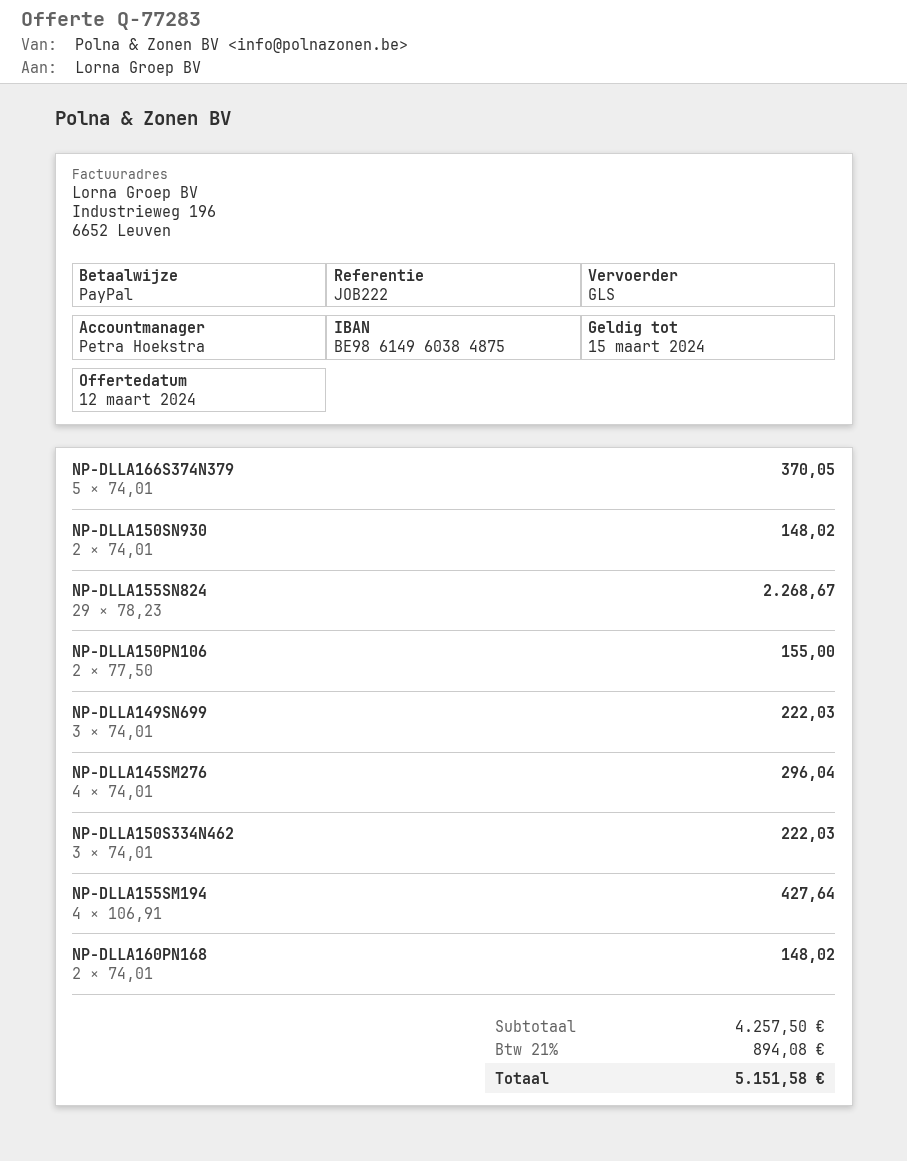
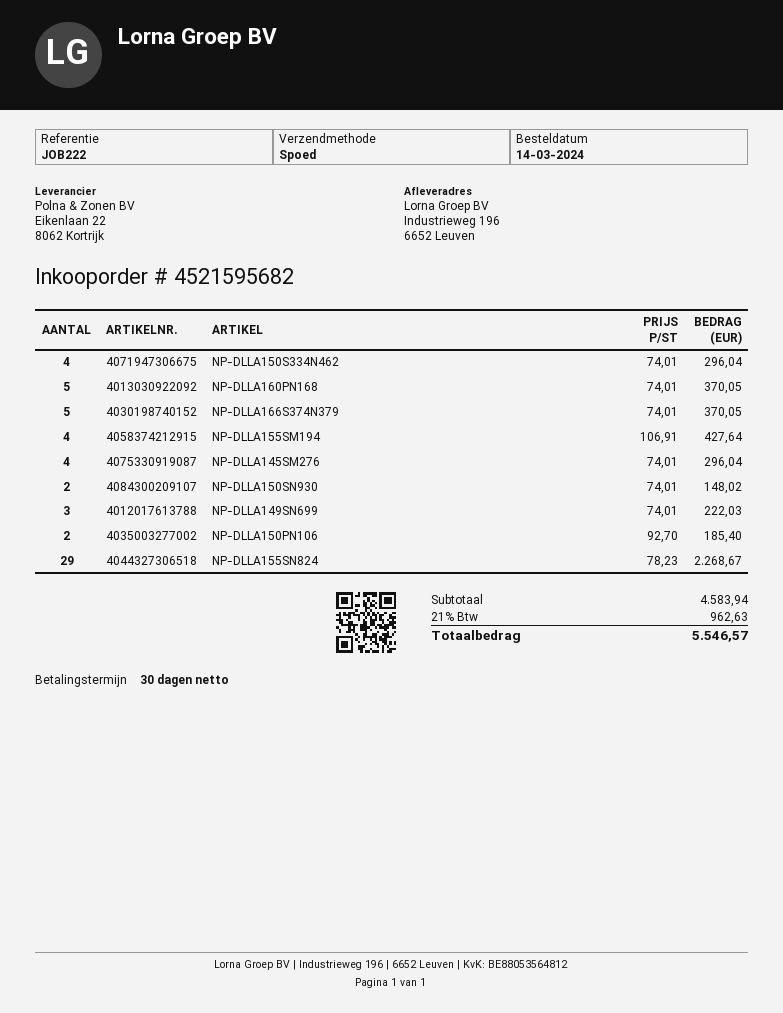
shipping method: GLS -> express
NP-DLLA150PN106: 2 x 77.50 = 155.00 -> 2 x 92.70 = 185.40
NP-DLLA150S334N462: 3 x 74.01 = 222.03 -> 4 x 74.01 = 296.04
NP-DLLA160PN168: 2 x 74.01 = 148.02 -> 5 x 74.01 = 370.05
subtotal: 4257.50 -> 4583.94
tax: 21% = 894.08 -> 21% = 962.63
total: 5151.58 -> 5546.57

Problem to solve: Retype the whole listing, keeping every line identical and omitting all pictures.

Solution to this task:
shipping method: GLS -> express
NP-DLLA150PN106: 2 x 77.50 = 155.00 -> 2 x 92.70 = 185.40
NP-DLLA150S334N462: 3 x 74.01 = 222.03 -> 4 x 74.01 = 296.04
NP-DLLA160PN168: 2 x 74.01 = 148.02 -> 5 x 74.01 = 370.05
subtotal: 4257.50 -> 4583.94
tax: 21% = 894.08 -> 21% = 962.63
total: 5151.58 -> 5546.57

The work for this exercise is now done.